WHAT IS EXPECTED: Whenever a line contains the string "terminal", copy it out of the entries.
*** GIVEN ENTRIES ***
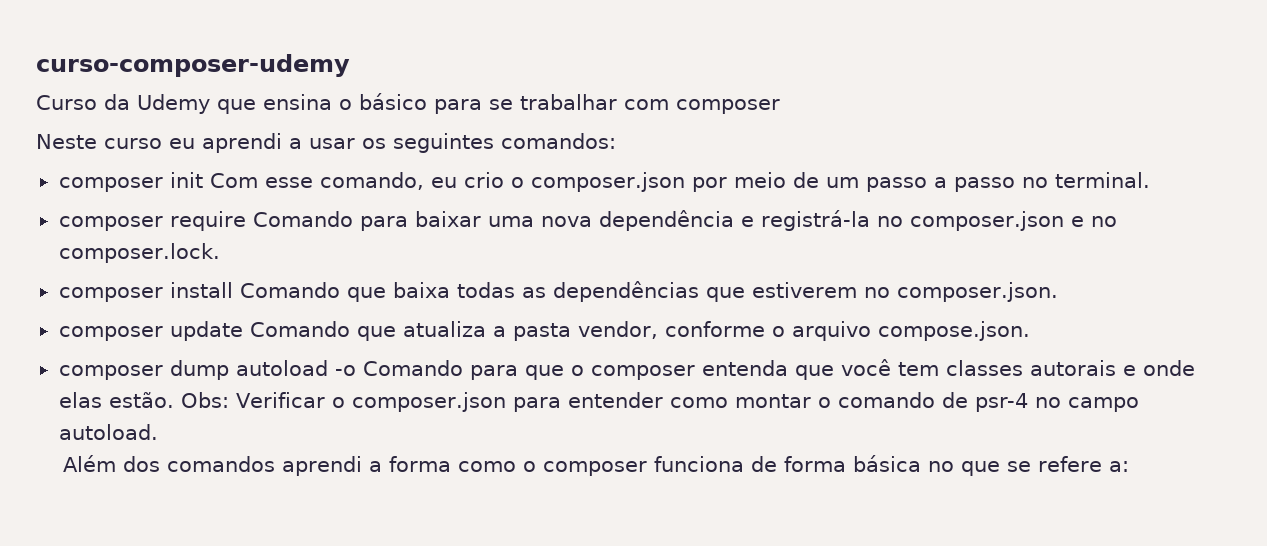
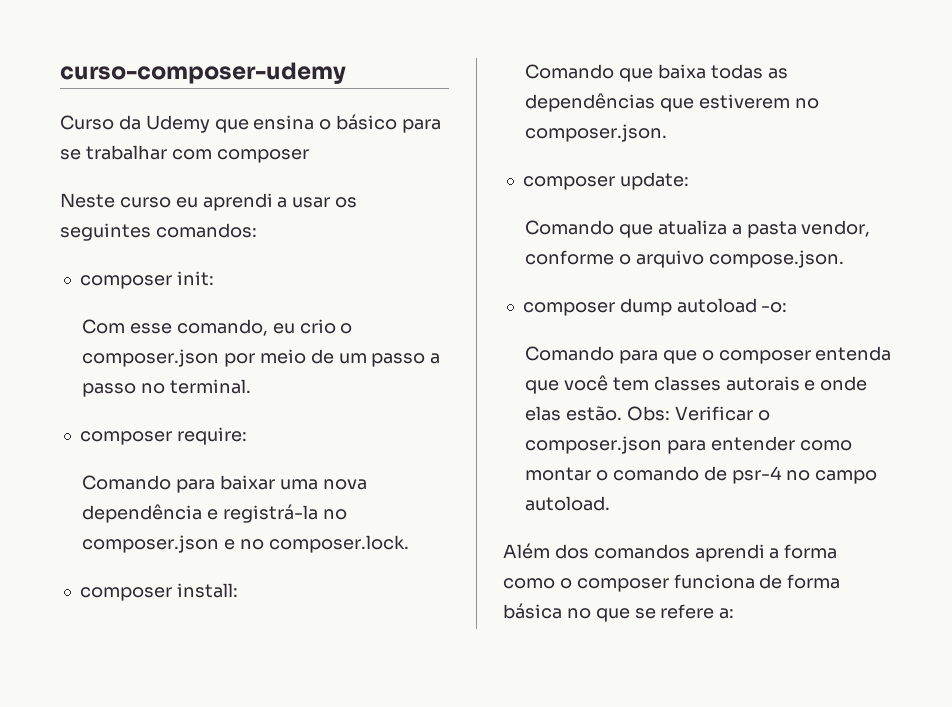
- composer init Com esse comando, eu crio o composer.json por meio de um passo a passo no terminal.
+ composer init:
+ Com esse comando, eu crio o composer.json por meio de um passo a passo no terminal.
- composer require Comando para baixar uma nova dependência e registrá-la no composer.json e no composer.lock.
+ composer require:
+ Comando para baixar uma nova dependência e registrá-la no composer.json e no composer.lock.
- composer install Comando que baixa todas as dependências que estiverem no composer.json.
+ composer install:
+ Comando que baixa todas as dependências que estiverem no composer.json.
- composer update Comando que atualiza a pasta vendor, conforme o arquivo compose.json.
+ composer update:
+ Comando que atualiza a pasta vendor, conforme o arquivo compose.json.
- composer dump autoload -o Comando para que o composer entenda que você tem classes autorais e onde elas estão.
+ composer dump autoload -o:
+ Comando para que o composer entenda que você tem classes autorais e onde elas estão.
*** End of GIVEN ENTRIES ***
EXERCISE ANSWER:
- composer init Com esse comando, eu crio o composer.json por meio de um passo a passo no terminal.
+ Com esse comando, eu crio o composer.json por meio de um passo a passo no terminal.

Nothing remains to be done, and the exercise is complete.